(Supplied material)
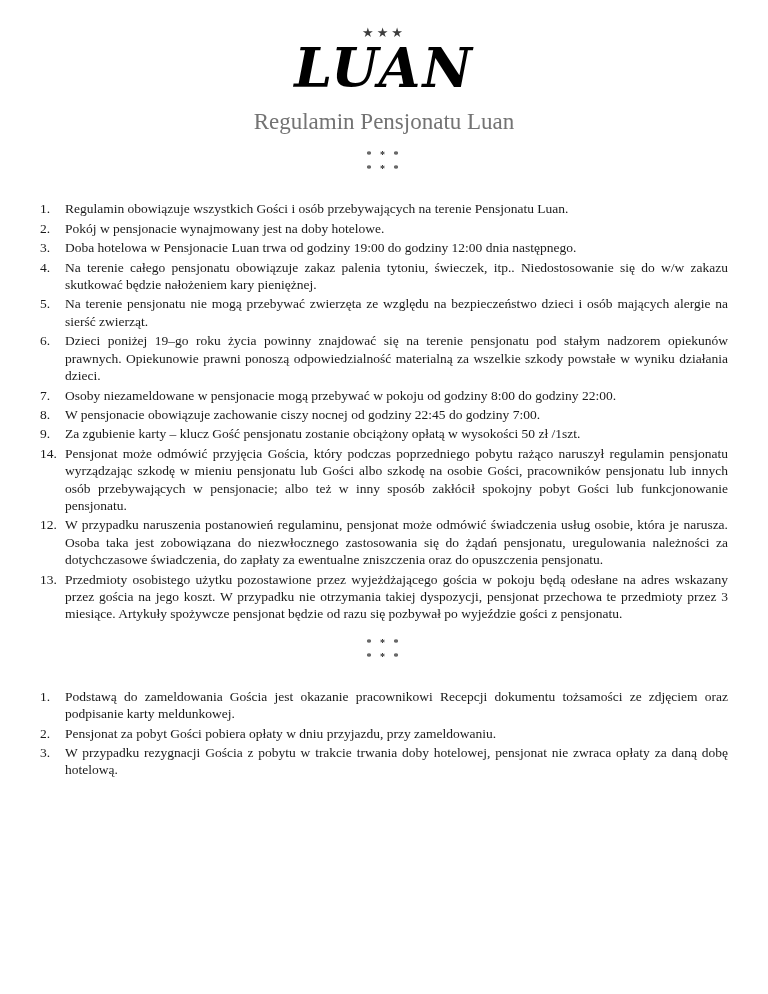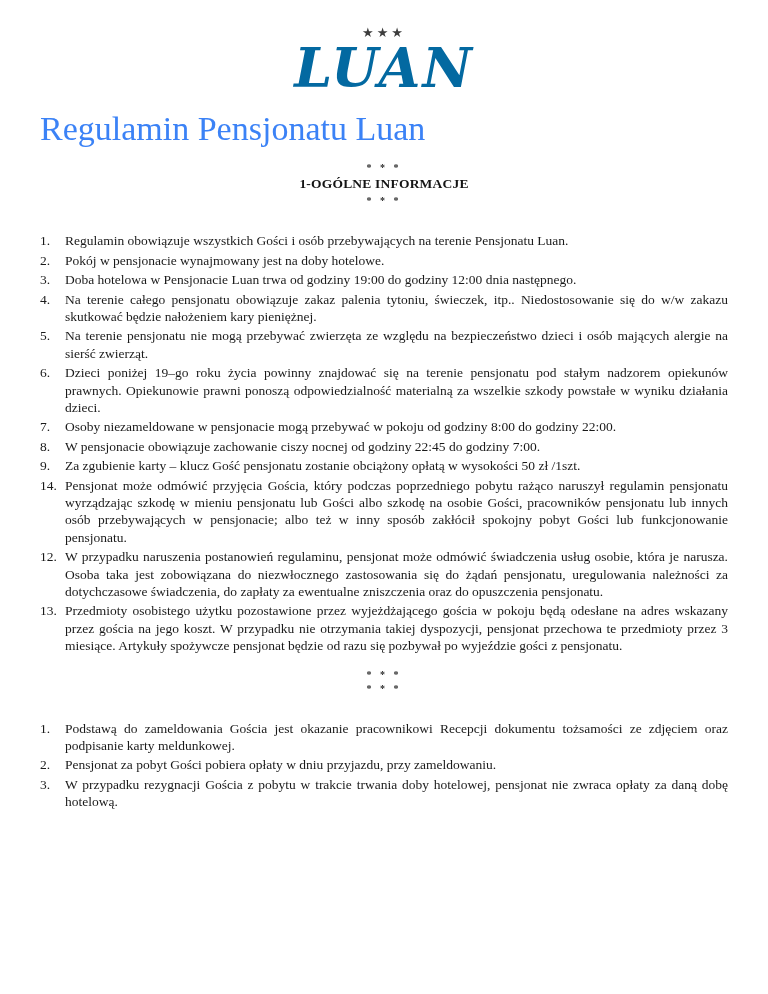--- a/index.html
+++ b/index.html
@@ -40,23 +40,24 @@
     font-family: "Liberation Sans", sans-serif;
     color: #9d9d9d;
     font-size: 15px;
     letter-spacing: 6px;
     margin-top: -2px;
     text-indent: 6px; 
   }
 
   
   .title {
+    text-align: center;
     font-weight: normal;
-    font-size: 34px;
-    color: #3b82f6;
+    font-size: 23px;
+    color: #737373;
     margin-top: 14px;
     line-height: 1.15;
   }
 
   
   .sep {
     text-align: center;
     font-weight: bold;
     font-size: 10px;
     letter-spacing: 3px;
@@ -97,100 +98,99 @@
     text-align: justify;
   }
 </style>
 </head>
 <body>
 
 <div class="page">
 
   <header class="logo">
     <div class="stars">★★★</div>
-    <div class="logo-name" style="color: #0369a1;">LUAN</div>
+    <div class="logo-name" style="color: #000000;">LUAN</div>
   </header>
 
   <h1 class="title">Regulamin Pensjonatu Luan</h1>
 
   <main id="sections">
-  <section class="doc-section">
-    <div class="sep sep-top">* * *</div>
-    <h2 class="section-heading">1-OGÓLNE INFORMACJE</h2>
-    <div class="sep sep-bottom">* * *</div>
-    <ol class="rules">
-  <li class="rule">
-    <span class="num">1.</span>
-    <span class="txt">Regulamin obowiązuje wszystkich Gości i osób przebywających na terenie Pensjonatu Luan.</span>
-  </li>
-
-  <li class="rule">
-    <span class="num">2.</span>
-    <span class="txt">Pokój w pensjonacie wynajmowany jest na doby hotelowe.</span>
-  </li>
-
-  <li class="rule">
-    <span class="num">3.</span>
-    <span class="txt">Doba hotelowa w Pensjonacie Luan trwa od godziny 19:00 do godziny 12:00 dnia następnego.</span>
-  </li>
-
-  <li class="rule">
-    <span class="num">4.</span>
-    <span class="txt">Na terenie całego pensjonatu obowiązuje zakaz palenia tytoniu, świeczek, itp.. Niedostosowanie się do w/w zakazu skutkować będzie nałożeniem kary pieniężnej.</span>
-  </li>
-
-  <li class="rule">
-    <span class="num">5.</span>
-    <span class="txt">Na terenie pensjonatu nie mogą przebywać zwierzęta ze względu na bezpieczeństwo dzieci i osób mających alergie na sierść zwierząt.</span>
-  </li>
-
-  <li class="rule">
-    <span class="num">6.</span>
-    <span class="txt">Dzieci poniżej 19–go roku życia powinny znajdować się na terenie pensjonatu pod stałym nadzorem opiekunów prawnych. Opiekunowie prawni ponoszą odpowiedzialność materialną za wszelkie szkody powstałe w wyniku działania dzieci.</span>
-  </li>
-
-  <li class="rule">
-    <span class="num">7.</span>
-    <span class="txt">Osoby niezameldowane w pensjonacie mogą przebywać w pokoju od godziny 8:00 do godziny 22:00.</span>
-  </li>
-
-  <li class="rule">
-    <span class="num">8.</span>
-    <span class="txt">W pensjonacie obowiązuje zachowanie ciszy nocnej od godziny 22:45 do godziny 7:00.</span>
-  </li>
-
-  <li class="rule">
-    <span class="num">9.</span>
-    <span class="txt">Za zgubienie karty – klucz Gość pensjonatu zostanie obciążony opłatą w wysokości 50 zł /1szt.</span>
-  </li>
-
-
-  <li class="rule">
-    <span class="num">14.</span>
-    <span class="txt">Pensjonat może odmówić przyjęcia Gościa, który podczas poprzedniego pobytu rażąco naruszył regulamin pensjonatu wyrządzając szkodę w mieniu pensjonatu lub Gości albo szkodę na osobie Gości, pracowników pensjonatu lub innych osób przebywających w pensjonacie; albo też w inny sposób zakłócił spokojny pobyt Gości lub funkcjonowanie pensjonatu.</span>
-  </li>
-
-  <li class="rule">
-    <span class="num">12.</span>
-    <span class="txt">W przypadku naruszenia postanowień regulaminu, pensjonat może odmówić świadczenia usług osobie, która je narusza. Osoba taka jest zobowiązana do niezwłocznego zastosowania się do żądań pensjonatu, uregulowania należności za dotychczasowe świadczenia, do zapłaty za ewentualne zniszczenia oraz do opuszczenia pensjonatu.</span>
-  </li>
-
-  <li class="rule">
-    <span class="num">13.</span>
-    <span class="txt">Przedmioty osobistego użytku pozostawione przez wyjeżdżającego gościa w pokoju będą odesłane na adres wskazany przez gościa na jego koszt. W przypadku nie otrzymania takiej dyspozycji, pensjonat przechowa te przedmioty przez 3 miesiące. Artykuły spożywcze pensjonat będzie od razu się pozbywał po wyjeździe gości z pensjonatu.</span>
-  </li>
-</ol>
-  </section>
-
   <section class="doc-section">
     <div class="sep sep-top">* * *</div>
     <div class="sep sep-bottom">* * *</div>
     <ol class="rules">
   <li class="rule">
     <span class="num">1.</span>
+    <span class="txt">Regulamin obowiązuje wszystkich Gości i osób przebywających na terenie Pensjonatu Luan.</span>
+  </li>
+
+  <li class="rule">
+    <span class="num">2.</span>
+    <span class="txt">Pokój w pensjonacie wynajmowany jest na doby hotelowe.</span>
+  </li>
+
+  <li class="rule">
+    <span class="num">3.</span>
+    <span class="txt">Doba hotelowa w Pensjonacie Luan trwa od godziny 19:00 do godziny 12:00 dnia następnego.</span>
+  </li>
+
+  <li class="rule">
+    <span class="num">4.</span>
+    <span class="txt">Na terenie całego pensjonatu obowiązuje zakaz palenia tytoniu, świeczek, itp.. Niedostosowanie się do w/w zakazu skutkować będzie nałożeniem kary pieniężnej.</span>
+  </li>
+
+  <li class="rule">
+    <span class="num">5.</span>
+    <span class="txt">Na terenie pensjonatu nie mogą przebywać zwierzęta ze względu na bezpieczeństwo dzieci i osób mających alergie na sierść zwierząt.</span>
+  </li>
+
+  <li class="rule">
+    <span class="num">6.</span>
+    <span class="txt">Dzieci poniżej 19–go roku życia powinny znajdować się na terenie pensjonatu pod stałym nadzorem opiekunów prawnych. Opiekunowie prawni ponoszą odpowiedzialność materialną za wszelkie szkody powstałe w wyniku działania dzieci.</span>
+  </li>
+
+  <li class="rule">
+    <span class="num">7.</span>
+    <span class="txt">Osoby niezameldowane w pensjonacie mogą przebywać w pokoju od godziny 8:00 do godziny 22:00.</span>
+  </li>
+
+  <li class="rule">
+    <span class="num">8.</span>
+    <span class="txt">W pensjonacie obowiązuje zachowanie ciszy nocnej od godziny 22:45 do godziny 7:00.</span>
+  </li>
+
+  <li class="rule">
+    <span class="num">9.</span>
+    <span class="txt">Za zgubienie karty – klucz Gość pensjonatu zostanie obciążony opłatą w wysokości 50 zł /1szt.</span>
+  </li>
+
+
+  <li class="rule">
+    <span class="num">14.</span>
+    <span class="txt">Pensjonat może odmówić przyjęcia Gościa, który podczas poprzedniego pobytu rażąco naruszył regulamin pensjonatu wyrządzając szkodę w mieniu pensjonatu lub Gości albo szkodę na osobie Gości, pracowników pensjonatu lub innych osób przebywających w pensjonacie; albo też w inny sposób zakłócił spokojny pobyt Gości lub funkcjonowanie pensjonatu.</span>
+  </li>
+
+  <li class="rule">
+    <span class="num">12.</span>
+    <span class="txt">W przypadku naruszenia postanowień regulaminu, pensjonat może odmówić świadczenia usług osobie, która je narusza. Osoba taka jest zobowiązana do niezwłocznego zastosowania się do żądań pensjonatu, uregulowania należności za dotychczasowe świadczenia, do zapłaty za ewentualne zniszczenia oraz do opuszczenia pensjonatu.</span>
+  </li>
+
+  <li class="rule">
+    <span class="num">13.</span>
+    <span class="txt">Przedmioty osobistego użytku pozostawione przez wyjeżdżającego gościa w pokoju będą odesłane na adres wskazany przez gościa na jego koszt. W przypadku nie otrzymania takiej dyspozycji, pensjonat przechowa te przedmioty przez 3 miesiące. Artykuły spożywcze pensjonat będzie od razu się pozbywał po wyjeździe gości z pensjonatu.</span>
+  </li>
+</ol>
+  </section>
+
+  <section class="doc-section">
+    <div class="sep sep-top">* * *</div>
+    <div class="sep sep-bottom">* * *</div>
+    <ol class="rules">
+  <li class="rule">
+    <span class="num">1.</span>
     <span class="txt">Podstawą do zameldowania Gościa jest okazanie pracownikowi Recepcji dokumentu tożsamości ze zdjęciem oraz podpisanie karty meldunkowej.</span>
   </li>
 
   <li class="rule">
     <span class="num">2.</span>
     <span class="txt">Pensjonat za pobyt Gości pobiera opłaty w dniu przyjazdu, przy zameldowaniu.</span>
   </li>
 
   <li class="rule">
     <span class="num">3.</span>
(End Supplied material)
**Prompt:**
Every line of the listing above that includes "tytoniu" should be copied out.

**Reply:**
-    <span class="txt">Na terenie całego pensjonatu obowiązuje zakaz palenia tytoniu, świeczek, itp.. Niedostosowanie się do w/w zakazu skutkować będzie nałożeniem kary pieniężnej.</span>
+    <span class="txt">Na terenie całego pensjonatu obowiązuje zakaz palenia tytoniu, świeczek, itp.. Niedostosowanie się do w/w zakazu skutkować będzie nałożeniem kary pieniężnej.</span>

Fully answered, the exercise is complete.